Análisis de Western Blot se recogieron
Las células, se lavaron con PBS, y se resuspendieron en EBC
250 tampón de lisis (NaCl 250 mM, 50 mM Tris pH 8,0, 0,5% Nonidet P-40, mM NaF 50, 1 mM fluoruro de fenilmetilsulfonilo , 2 mg /ml de aprotinina, y 2 mg /ml de leupeptina). La concentración de proteína se determinó utilizando el Bio-Rad Protein Assay Reagent (Bio-Rad). Igual cantidad de proteína se cargaron, separados por SDS-PAGE, se transfirieron a membranas de PVDF (Millipore), y se hibridaron a un anticuerpo primario apropiado y anticuerpo secundario conjugado con HRP para la detección posterior por un aumento de quimioluminiscencia. El anticuerpo monoclonal específico para SMP14 MDM2 (Santa Cruz) se usó a diluciones 1:200. El anticuerpo monoclonal DO-1 específico para p53 (Santa Cruz) se utilizó a una dilución de 1:250. anticuerpo policlonal C-11 específico para actina (Santa Cruz) se utilizó a una dilución de 1:1000. Los anticuerpos específicos para PARP (# 9542), fosfo-AKT (Ser473;#9271), AKT total de (# 9272), proteína fosfo-S6 ribosomal (serina 235/236;#2211), proteína ribosomal S6 (# 2217), S6 quinasa (# 9202), eIF4E, fosfo-4EBP1 (Ser65;#9456) o 4EBP1 (# 9452) fueron adquiridos de Señalización celular Tecnología y utilizado en 1:1000 diluciones
Análisis de citometría de flujo
Las células se tripsinizaron, se lavaron con PBS frío, y se fijaron en etanol al 70% a 4 ° C durante la noche. Las células se tiñeron con yoduro de propidio (PI) suplementado con 80 mg /ml de RNasa A a 37 ° C en la oscuridad durante una hora.

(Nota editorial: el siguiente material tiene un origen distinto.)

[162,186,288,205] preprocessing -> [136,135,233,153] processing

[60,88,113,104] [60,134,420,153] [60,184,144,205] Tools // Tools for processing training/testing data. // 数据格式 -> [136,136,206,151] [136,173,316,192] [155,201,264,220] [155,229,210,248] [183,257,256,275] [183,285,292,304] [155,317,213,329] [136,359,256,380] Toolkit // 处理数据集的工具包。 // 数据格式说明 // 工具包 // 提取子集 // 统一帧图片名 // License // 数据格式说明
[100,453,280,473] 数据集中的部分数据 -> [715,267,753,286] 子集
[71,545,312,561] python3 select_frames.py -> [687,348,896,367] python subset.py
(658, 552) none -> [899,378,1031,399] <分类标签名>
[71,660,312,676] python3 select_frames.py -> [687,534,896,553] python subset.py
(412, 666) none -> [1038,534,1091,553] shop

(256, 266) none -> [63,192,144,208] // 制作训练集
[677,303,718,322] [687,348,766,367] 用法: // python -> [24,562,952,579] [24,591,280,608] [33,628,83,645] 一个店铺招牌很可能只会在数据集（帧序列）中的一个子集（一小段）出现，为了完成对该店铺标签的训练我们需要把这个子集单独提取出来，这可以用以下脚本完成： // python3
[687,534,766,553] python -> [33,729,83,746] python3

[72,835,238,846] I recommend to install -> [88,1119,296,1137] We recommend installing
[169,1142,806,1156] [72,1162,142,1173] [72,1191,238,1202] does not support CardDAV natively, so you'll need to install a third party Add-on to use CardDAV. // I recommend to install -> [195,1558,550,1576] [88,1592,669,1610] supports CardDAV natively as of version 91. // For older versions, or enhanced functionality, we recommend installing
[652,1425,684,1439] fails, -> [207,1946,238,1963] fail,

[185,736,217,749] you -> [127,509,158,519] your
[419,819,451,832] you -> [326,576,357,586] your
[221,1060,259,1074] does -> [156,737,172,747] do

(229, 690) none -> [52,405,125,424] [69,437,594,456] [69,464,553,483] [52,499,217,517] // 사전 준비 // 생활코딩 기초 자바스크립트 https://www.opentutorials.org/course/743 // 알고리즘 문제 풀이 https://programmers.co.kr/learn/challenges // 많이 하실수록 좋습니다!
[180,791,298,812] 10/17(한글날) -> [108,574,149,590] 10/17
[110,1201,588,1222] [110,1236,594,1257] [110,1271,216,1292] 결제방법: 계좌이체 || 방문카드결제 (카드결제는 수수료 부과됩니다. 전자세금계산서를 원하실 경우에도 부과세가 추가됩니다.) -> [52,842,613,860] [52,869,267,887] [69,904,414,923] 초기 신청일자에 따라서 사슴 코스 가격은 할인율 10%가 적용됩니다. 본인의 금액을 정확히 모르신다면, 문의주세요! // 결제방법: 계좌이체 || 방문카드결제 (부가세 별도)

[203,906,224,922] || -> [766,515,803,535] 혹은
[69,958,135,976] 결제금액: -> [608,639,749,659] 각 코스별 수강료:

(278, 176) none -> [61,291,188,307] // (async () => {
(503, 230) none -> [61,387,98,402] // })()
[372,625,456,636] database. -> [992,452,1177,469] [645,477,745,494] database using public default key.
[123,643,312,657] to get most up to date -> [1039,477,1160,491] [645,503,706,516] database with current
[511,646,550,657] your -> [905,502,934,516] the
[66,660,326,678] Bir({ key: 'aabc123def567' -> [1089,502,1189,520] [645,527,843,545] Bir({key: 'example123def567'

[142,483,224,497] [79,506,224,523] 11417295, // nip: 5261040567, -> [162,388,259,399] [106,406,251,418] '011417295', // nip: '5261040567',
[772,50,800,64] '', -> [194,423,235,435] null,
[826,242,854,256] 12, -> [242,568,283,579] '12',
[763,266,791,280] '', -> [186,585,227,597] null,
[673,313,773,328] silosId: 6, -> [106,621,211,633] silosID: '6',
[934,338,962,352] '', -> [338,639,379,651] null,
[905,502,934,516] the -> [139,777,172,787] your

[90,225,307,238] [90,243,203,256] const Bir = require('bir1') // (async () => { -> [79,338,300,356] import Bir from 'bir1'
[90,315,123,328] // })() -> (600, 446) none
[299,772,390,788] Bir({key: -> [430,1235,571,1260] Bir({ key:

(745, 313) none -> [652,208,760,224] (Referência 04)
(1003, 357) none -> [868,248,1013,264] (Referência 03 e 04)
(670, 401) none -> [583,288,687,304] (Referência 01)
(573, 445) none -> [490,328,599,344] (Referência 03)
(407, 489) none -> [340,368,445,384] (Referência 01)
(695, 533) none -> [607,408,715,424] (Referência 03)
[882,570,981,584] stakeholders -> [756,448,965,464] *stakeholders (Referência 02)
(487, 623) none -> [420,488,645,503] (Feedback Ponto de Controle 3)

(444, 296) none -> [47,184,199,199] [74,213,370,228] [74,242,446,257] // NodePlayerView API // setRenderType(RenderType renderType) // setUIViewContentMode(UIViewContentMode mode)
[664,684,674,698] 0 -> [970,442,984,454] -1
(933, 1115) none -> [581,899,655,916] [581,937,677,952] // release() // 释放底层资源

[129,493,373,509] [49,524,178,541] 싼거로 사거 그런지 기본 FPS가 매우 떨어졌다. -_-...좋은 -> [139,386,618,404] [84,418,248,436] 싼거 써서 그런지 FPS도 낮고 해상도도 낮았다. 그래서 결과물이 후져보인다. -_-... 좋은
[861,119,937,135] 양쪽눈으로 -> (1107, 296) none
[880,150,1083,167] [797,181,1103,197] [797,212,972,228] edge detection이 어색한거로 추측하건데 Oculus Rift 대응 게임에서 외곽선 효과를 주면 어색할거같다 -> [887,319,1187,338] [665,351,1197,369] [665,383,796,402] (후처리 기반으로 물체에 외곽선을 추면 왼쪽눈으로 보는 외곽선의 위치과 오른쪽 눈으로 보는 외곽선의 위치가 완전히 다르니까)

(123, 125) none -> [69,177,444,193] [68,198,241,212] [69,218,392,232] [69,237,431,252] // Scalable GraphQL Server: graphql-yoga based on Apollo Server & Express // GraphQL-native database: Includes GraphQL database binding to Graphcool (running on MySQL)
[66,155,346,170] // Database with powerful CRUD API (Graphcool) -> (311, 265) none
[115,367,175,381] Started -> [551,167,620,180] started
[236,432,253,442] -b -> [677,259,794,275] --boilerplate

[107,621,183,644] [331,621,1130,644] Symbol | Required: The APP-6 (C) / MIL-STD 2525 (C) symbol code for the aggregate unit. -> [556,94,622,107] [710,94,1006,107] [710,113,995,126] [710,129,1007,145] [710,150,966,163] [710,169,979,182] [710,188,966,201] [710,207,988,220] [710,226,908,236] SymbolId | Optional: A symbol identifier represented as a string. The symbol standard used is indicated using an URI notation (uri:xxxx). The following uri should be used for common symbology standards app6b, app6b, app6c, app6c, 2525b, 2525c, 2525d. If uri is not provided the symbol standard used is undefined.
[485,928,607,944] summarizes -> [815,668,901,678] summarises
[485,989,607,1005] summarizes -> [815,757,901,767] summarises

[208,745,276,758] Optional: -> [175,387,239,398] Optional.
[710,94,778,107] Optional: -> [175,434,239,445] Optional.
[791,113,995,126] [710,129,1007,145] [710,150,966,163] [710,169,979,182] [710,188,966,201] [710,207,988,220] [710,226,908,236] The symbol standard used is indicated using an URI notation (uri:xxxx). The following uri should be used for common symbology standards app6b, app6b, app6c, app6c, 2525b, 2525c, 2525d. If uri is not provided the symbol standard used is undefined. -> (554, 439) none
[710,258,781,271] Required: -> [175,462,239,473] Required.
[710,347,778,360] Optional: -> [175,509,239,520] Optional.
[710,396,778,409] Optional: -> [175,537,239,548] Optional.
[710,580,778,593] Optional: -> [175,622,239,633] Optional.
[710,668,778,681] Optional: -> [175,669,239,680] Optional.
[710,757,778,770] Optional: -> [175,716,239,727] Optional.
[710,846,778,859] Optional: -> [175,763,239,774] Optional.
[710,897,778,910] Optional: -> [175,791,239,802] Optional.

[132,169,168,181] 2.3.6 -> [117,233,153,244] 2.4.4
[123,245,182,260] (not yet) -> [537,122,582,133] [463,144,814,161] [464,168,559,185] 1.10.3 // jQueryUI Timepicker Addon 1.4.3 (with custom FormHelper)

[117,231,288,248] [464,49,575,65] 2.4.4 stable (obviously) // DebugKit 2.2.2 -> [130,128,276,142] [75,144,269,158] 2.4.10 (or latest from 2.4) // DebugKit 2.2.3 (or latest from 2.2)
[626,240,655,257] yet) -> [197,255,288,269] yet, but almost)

Las células fueron sometidas a análisis por citometría de flujo FACScan citómetro de flujo (Becton Dickson), y los datos fueron analizados utilizando el software Cell Quest (Becton Dickson).
PCR cuantitativa
El ARN total fue extraído a partir células usando Tryzol de acuerdo con las instrucciones del fabricante (Gibco). El ARN se transcribe de forma inversa usando iScript síntesis de cDNA Kit (BioRad). La reacción también se llevó a cabo en ausencia de la transcriptasa inversa para servir como un control negativo. Q-PCR se llevó a cabo en volúmenes de reacción de 25 mu l (8 ADNc ng, 12,5 l Taqman PCR Universal Master Mix, 1,25 l de reactivo de expresión de genes de la demanda; Applied Biosystems), tanto para MDM2 y GAPDH. La reacción Q-PCR se realizó en un sistema de detección de secuencia ABI Prism 7000 (Applied Biosystems). Las condiciones de Q-PCR fueron las siguientes: 10 minutos a 95 ° C seguido de 40 ciclos de desnaturalización a 95 ° C durante 15 segundos y recocido /que se extienden a 60 ° C durante un minuto. los valores de cuantificación relativa se calcularon utilizando el método ΔΔCt.
Ensayo de viabilidad celular
Tanto flotante y se recogieron y se resuspendieron en PBS células adherentes. Volúmenes iguales de solución de azul de tripano mancha (0,4%; Gibco) y la suspensión de células se mezclaron y se tiñeron durante cinco minutos a temperatura ambiente. El número de células teñidas y no teñidas se contaron con un hemocitómetro. Se contaron al menos 500 células por muestra. El porcentaje de viabilidad representa la proporción de células no teñidas a las células totales. Estudiante de
t-
prueba se utilizó para determinar la significación estadística de las diferencias entre los grupos.
Reconocimientos
Agradecemos al Dr. J Lawrence (Universidad de Virginia, Charlottesville, Virginia) para pCMV4-4EBP1 y pCMV4-4EBP1-5A plásmidos.